S2Vul: Vulnerability Analysis Based on Self-supervised Information Integration

Abstract

The analysis of static vulnerabilities, which consists of detection, classification, and localization, is a perpetually significant concern in software security. The advancement of neural networks has led to a greater emphasis on vulnerability detection research. However, most research faced obstacles in attempting to perform satisfactorily on real-world datasets. Furthermore, an additional obstacle is the substantial reliance of the studies on labels, which requires considerable effort for labeling, restricts the model's scalability, and potentially results in adverse effects due to inaccurate labels.

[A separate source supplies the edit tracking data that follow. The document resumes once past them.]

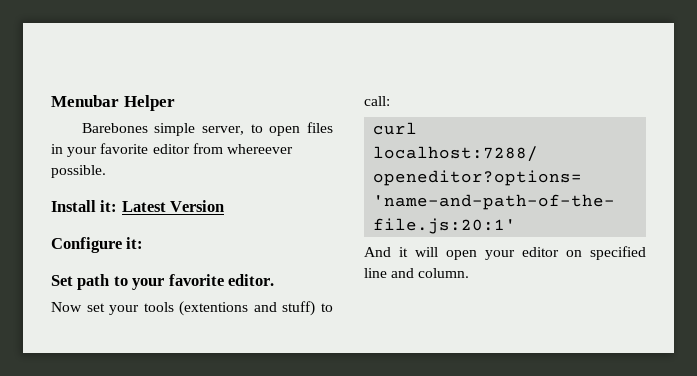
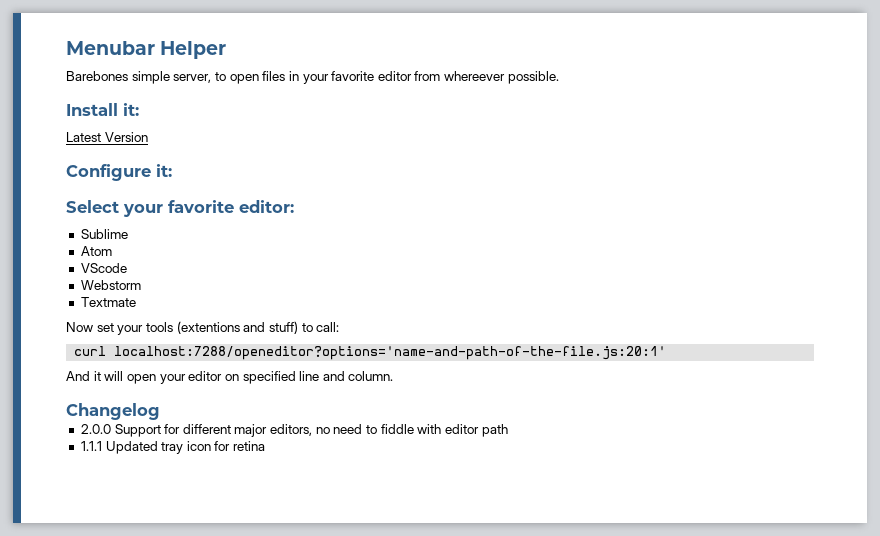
- Install it: Latest Version
+ Install it:
+ Latest Version
- Set path to your favorite editor.
+ Select your favorite editor:
+ Sublime
+ Atom
+ VScode
+ Webstorm
+ Textmate
+ Changelog
+ 2.0.0 Support for different major editors, no need to fiddle with editor path
+ 1.1.1 Updated tray icon for retina

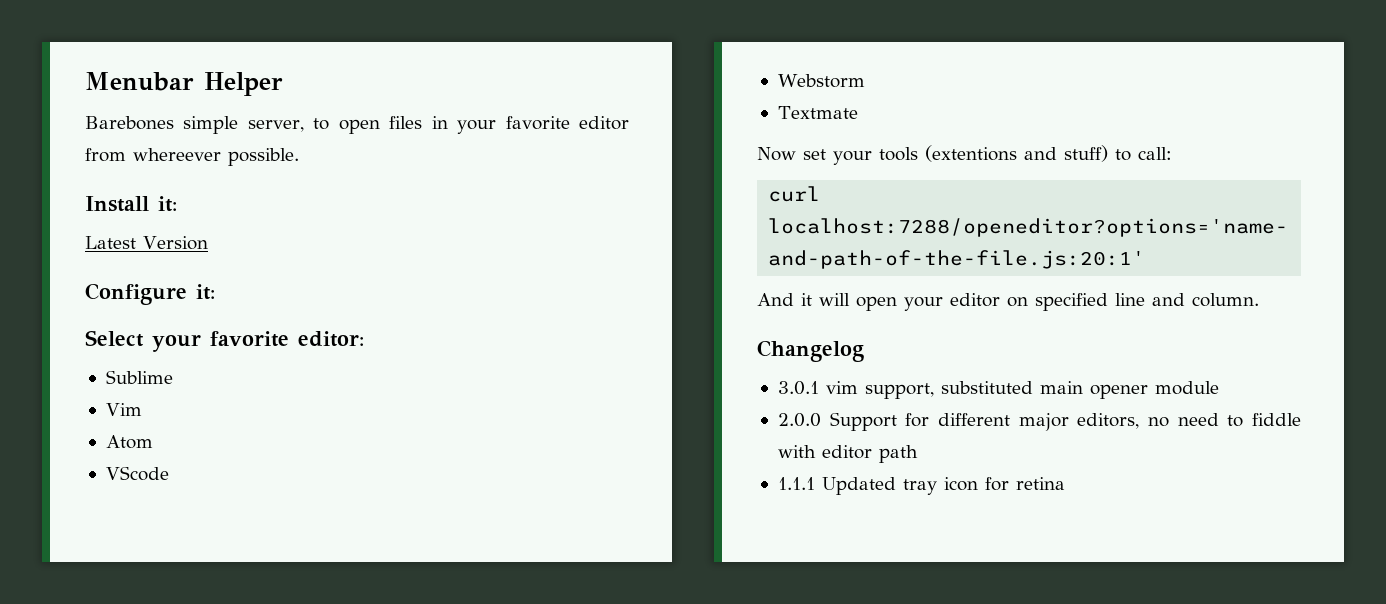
+ Vim
+ 3.0.1 vim support, substituted main opener module

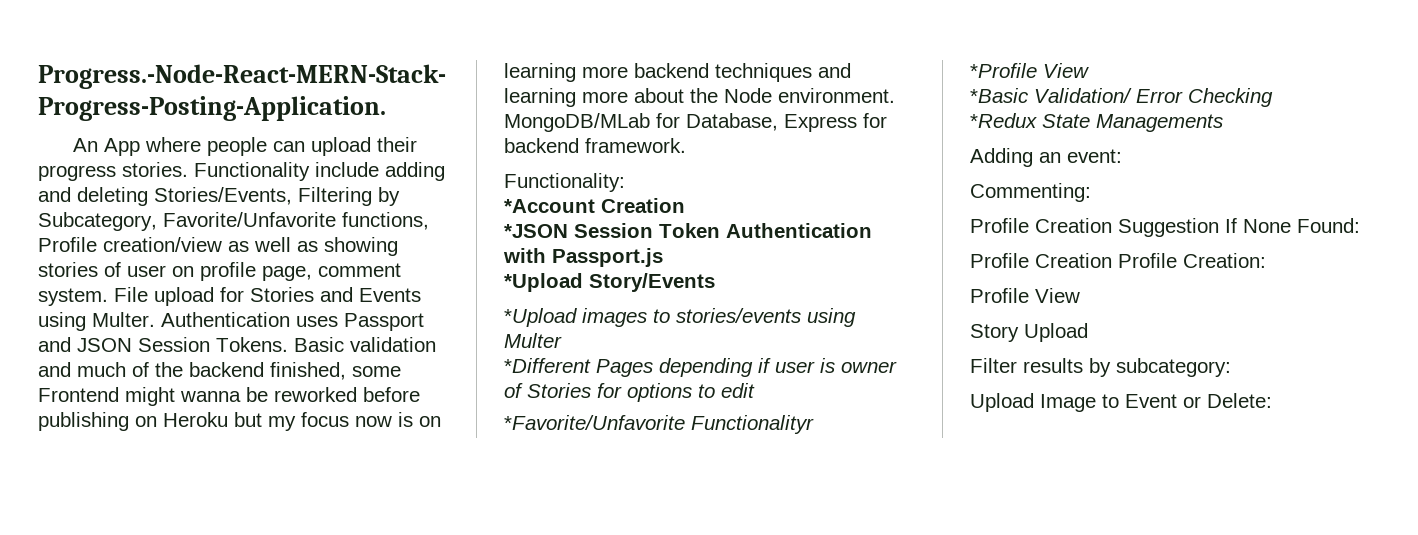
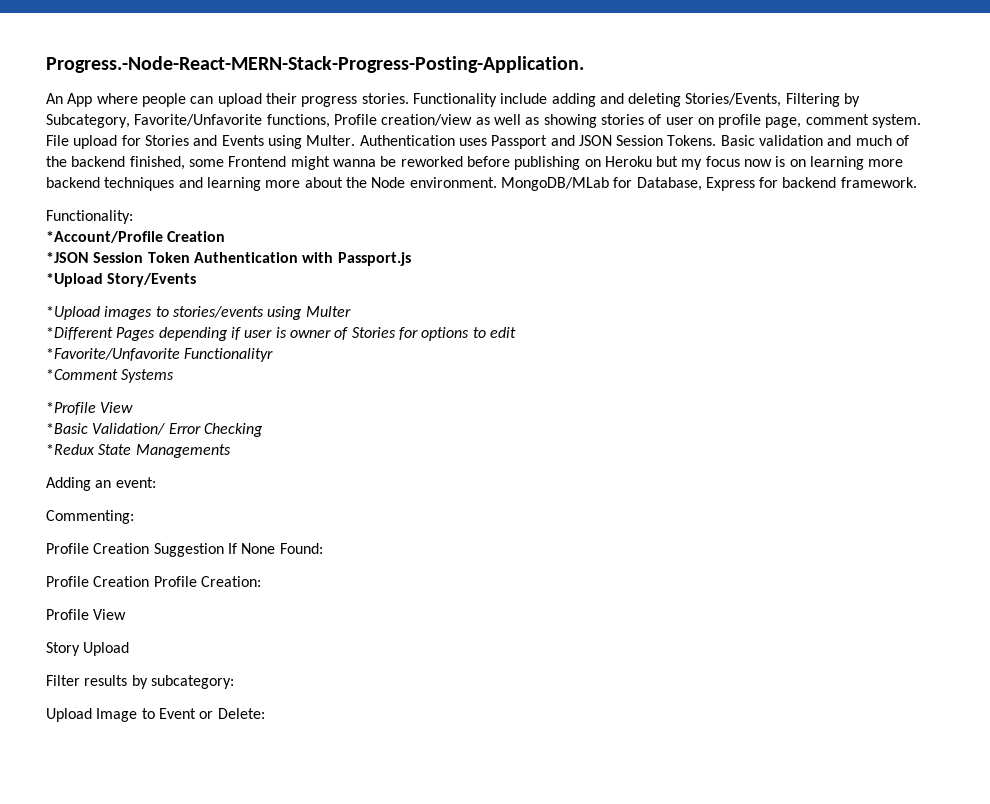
- *Account Creation
+ *Account/Profile Creation
+ *Comment Systems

This study introduces an approach for efficiently training the model to adjust to various vulnerability analysis tasks. By synthesizing a wide range of information extracted from the source code, the model allows the network to collect substantial data to identify vulnerabilities. In addition, unsupervised representation learning is employed to mitigate the influence of labels in the method. The model could be applied to a wide range of vulnerability-related tasks by training task-specific classifiers at a minimal cost. The model was evaluated using two public vulnerability datasets. The test results validate the efficacy of our model, which achieves an accuracy of more than 70% in localization, an accuracy of more than 98% in detection, and greater accuracy of greater than 70% in classification when evaluating the real-world dataset, surpassing the performance of peer approaches.

Overview

Dataset & Model

Link: zenodo

Dataset is in version 1, while Model weight is in version 2.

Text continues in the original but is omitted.